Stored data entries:

====

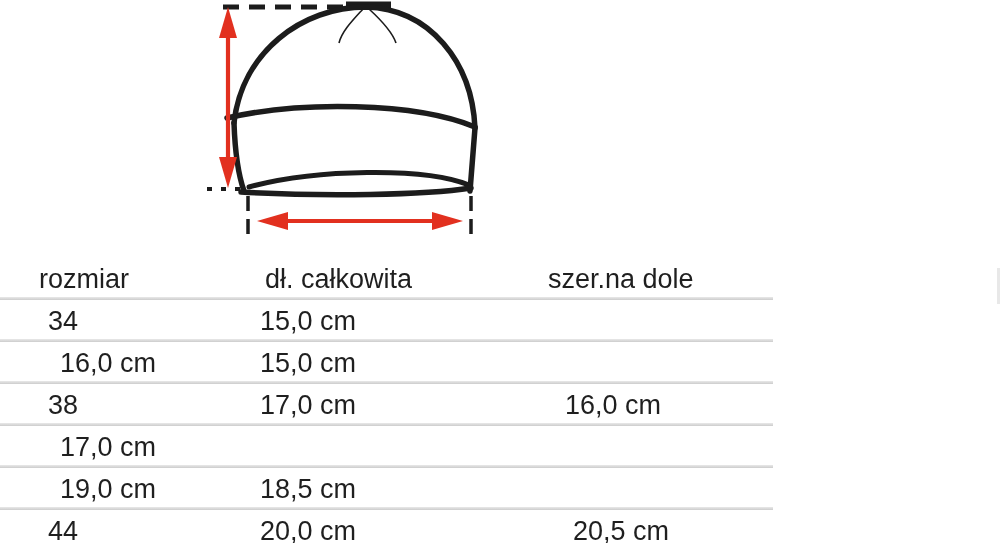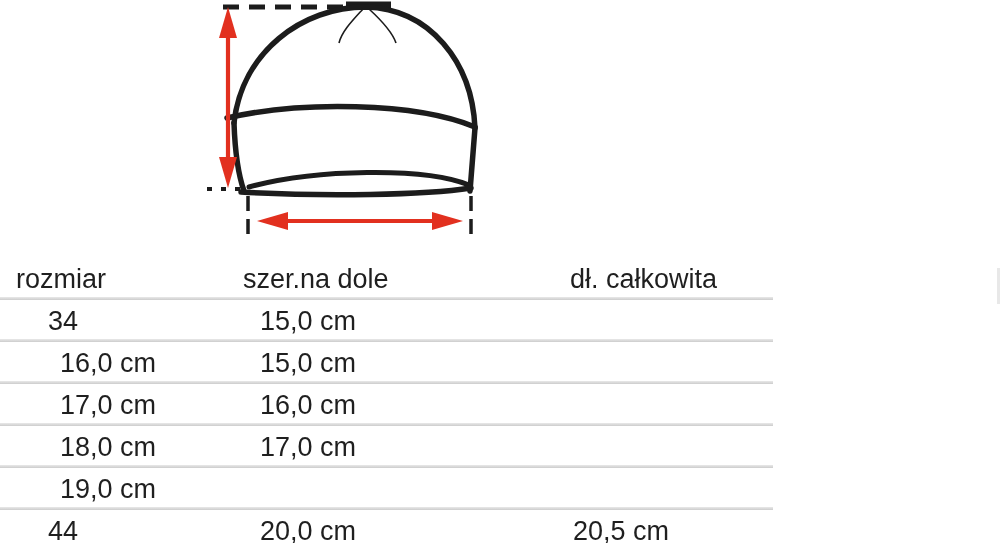--- a/index.html
+++ b/index.html
@@ -20,21 +20,21 @@
     grid-template-columns:200px 305px 268px;
     height:39px;
     align-items:end;
     font-size:27px;
     line-height:1;
   }
   .t-row .cell{padding-bottom:4px;white-space:nowrap;}
   .c1{padding-left:48px;}
   .c2{padding-left:60px;}
   .c3{padding-left:60px;}
-  .hdr .c1{padding-left:16px;}
+  .hdr .c1{padding-left:39px;}
   .hdr .c2{padding-left:65px;}
   .hdr .c3{padding-left:43px;}
   .c3-shift{padding-left:68px;}
   .sep{
     height:3px;width:773px;
     background:linear-gradient(#e9e9e9,#cccccc);
   }
   .edge-artifact{
     position:absolute;right:0;top:268px;
     width:3px;height:36px;background:#dedede;opacity:.7;
@@ -78,51 +78,52 @@
       <line x1="78" y1="221" x2="262" y2="221" stroke-width="4.2" stroke="#e2301f"></line>
       <polygon points="67,221 98,212 98,230" fill="#e2301f"></polygon>
       <polygon points="273,221 242,212 242,230" fill="#e2301f"></polygon>
     </svg>
   </div>
 
   <div class="size-table">
 
     <div class="t-row hdr">
       <div class="cell c1">rozmiar</div>
+      <div class="cell c2">dł. całkowita</div>
       <div class="cell c3">szer.na dole</div>
-      <div class="cell c2">dł. całkowita</div>
     </div>
     <div class="sep"></div>
 
     <div class="t-row">
       <div class="cell c1">34</div>
       <div class="cell c2">15,0 cm</div>
     </div>
     <div class="sep"></div>
 
     <div class="t-row">
       <div class="cell c2">16,0 cm</div>
       <div class="cell c3">15,0 cm</div>
     </div>
     <div class="sep"></div>
 
     <div class="t-row">
+      <div class="cell c1">38</div>
       <div class="cell c2">17,0 cm</div>
       <div class="cell c3">16,0 cm</div>
     </div>
     <div class="sep"></div>
 
     <div class="t-row">
-      <div class="cell c2">18,0 cm</div>
       <div class="cell c3">17,0 cm</div>
     </div>
     <div class="sep"></div>
 
     <div class="t-row">
       <div class="cell c2">19,0 cm</div>
+      <div class="cell c3">18,5 cm</div>
     </div>
     <div class="sep"></div>
 
     <div class="t-row">
       <div class="cell c1">44</div>
       <div class="cell c2">20,0 cm</div>
       <div class="cell c3 c3-shift">20,5 cm</div>
     </div>
 
   </div>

====

**Task statement**
Wherever the string "padding" occurs in the records above, copy that line.

**Answer space**
   .t-row .cell{padding-bottom:4px;white-space:nowrap;}
   .c1{padding-left:48px;}
   .c2{padding-left:60px;}
   .c3{padding-left:60px;}
-  .hdr .c1{padding-left:16px;}
+  .hdr .c1{padding-left:39px;}
   .hdr .c2{padding-left:65px;}
   .hdr .c3{padding-left:43px;}
   .c3-shift{padding-left:68px;}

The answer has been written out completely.